Following that incident, it became standard practice to screen chatshow guests for psychiatric problems. But reality programming lags far behind. Most experts complain that producers make no provision for after-care.

"For the most part, the people they hire to conduct pre-screening are simply not robust enough," says Carole Lieberman, a media psychiatrist who appeared as an expert witness in the Jenny Jones case. "They don't stand up to the producers because they're star-struck and they think if they tell the truth, then it'll be the last TV show they ever get booked on. So vulnerable people keep getting put in positions they shouldn't."

The often-unspoken suspicion is that TV producers quietly encourage reality contestants to have meltdowns because it boosts ratings. Some evidence certainly suggests as much. A couple of years back, Melanie Bell, who starred in the pilot show Vegas Elvis, jumped to her death from the Stratosphere hotel after a long day of filming.

Producers responded to the crisis by putting out a press release, trumpeting the fact that Vegas Elvis was now "the second reality show in less than two months to suffer a cast member suicide".

Fame and misfortune: Reality TV suicides

*Like many a would-be contestant, Paula Goodspeed's appearance on American Idol in a 2006 audition was brief and forgettable. After trotting onstage and revealing herself a huge fan of the judge, Paula Abdul, the eccentric 30-year-old, above, belted out an excruciating version of Tina Turner's "Proud Mary". The judges were unimpressed. Simon Cowell's critique verged on the personal, highlighting the braces that Goodspeed wore on her teeth. "I don't think any artist on earth could sing with that much metal in their mouth," he gleefully declared. "You have so much metal in your mouth, it's like a bridge!" Ms Goodspeed apparently failed to see the joke. In November last year, she took an overdose in a car parked next to Paula Abdul's home.
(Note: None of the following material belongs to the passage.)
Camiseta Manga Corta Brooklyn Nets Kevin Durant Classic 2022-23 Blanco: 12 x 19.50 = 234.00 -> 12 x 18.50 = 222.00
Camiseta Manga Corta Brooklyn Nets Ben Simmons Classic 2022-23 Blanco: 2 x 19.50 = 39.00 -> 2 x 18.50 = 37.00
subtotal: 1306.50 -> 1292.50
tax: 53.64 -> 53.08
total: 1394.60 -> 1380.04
*Boxer Najai Turpin was handed the chance of a lifetime when he was selected to appear on The Contender, an NBC show following would-be champs trying to win a $1m tournament. But weeks before his bout, Turpin shot himself while sitting in a car with his girlfriend, following an argument over their two-year-old daughter. His trainer Perry "Buster" Custus told reporters he had failed to cope with the potential pressures of life in front of the cameras. "He had a lot of stuff on his mind. I was going to talk to him about it while we were driving to the camp," he said.
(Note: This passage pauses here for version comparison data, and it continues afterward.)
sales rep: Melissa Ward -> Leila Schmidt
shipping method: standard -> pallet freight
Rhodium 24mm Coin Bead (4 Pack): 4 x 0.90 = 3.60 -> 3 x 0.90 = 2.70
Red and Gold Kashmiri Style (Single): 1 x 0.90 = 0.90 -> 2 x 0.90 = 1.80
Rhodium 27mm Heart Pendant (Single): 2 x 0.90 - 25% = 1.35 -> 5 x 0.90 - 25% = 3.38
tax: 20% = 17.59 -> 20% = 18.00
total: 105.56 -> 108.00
*Simon Foster was chosen to appear on the UK version of Wife Swap because he had an "open relationship" with wife Jane, in which they both had sexual partners outside of the marriage. Shortly after the show aired, Foster was plastered across the tabloids and sank into depression. First he lost his job; then his wife moved out, taking their two children to live with her lesbian lover. A public laughing stock, he soon became homeless. Months later, he committed suicide by consuming a combination of methadone and alcohol.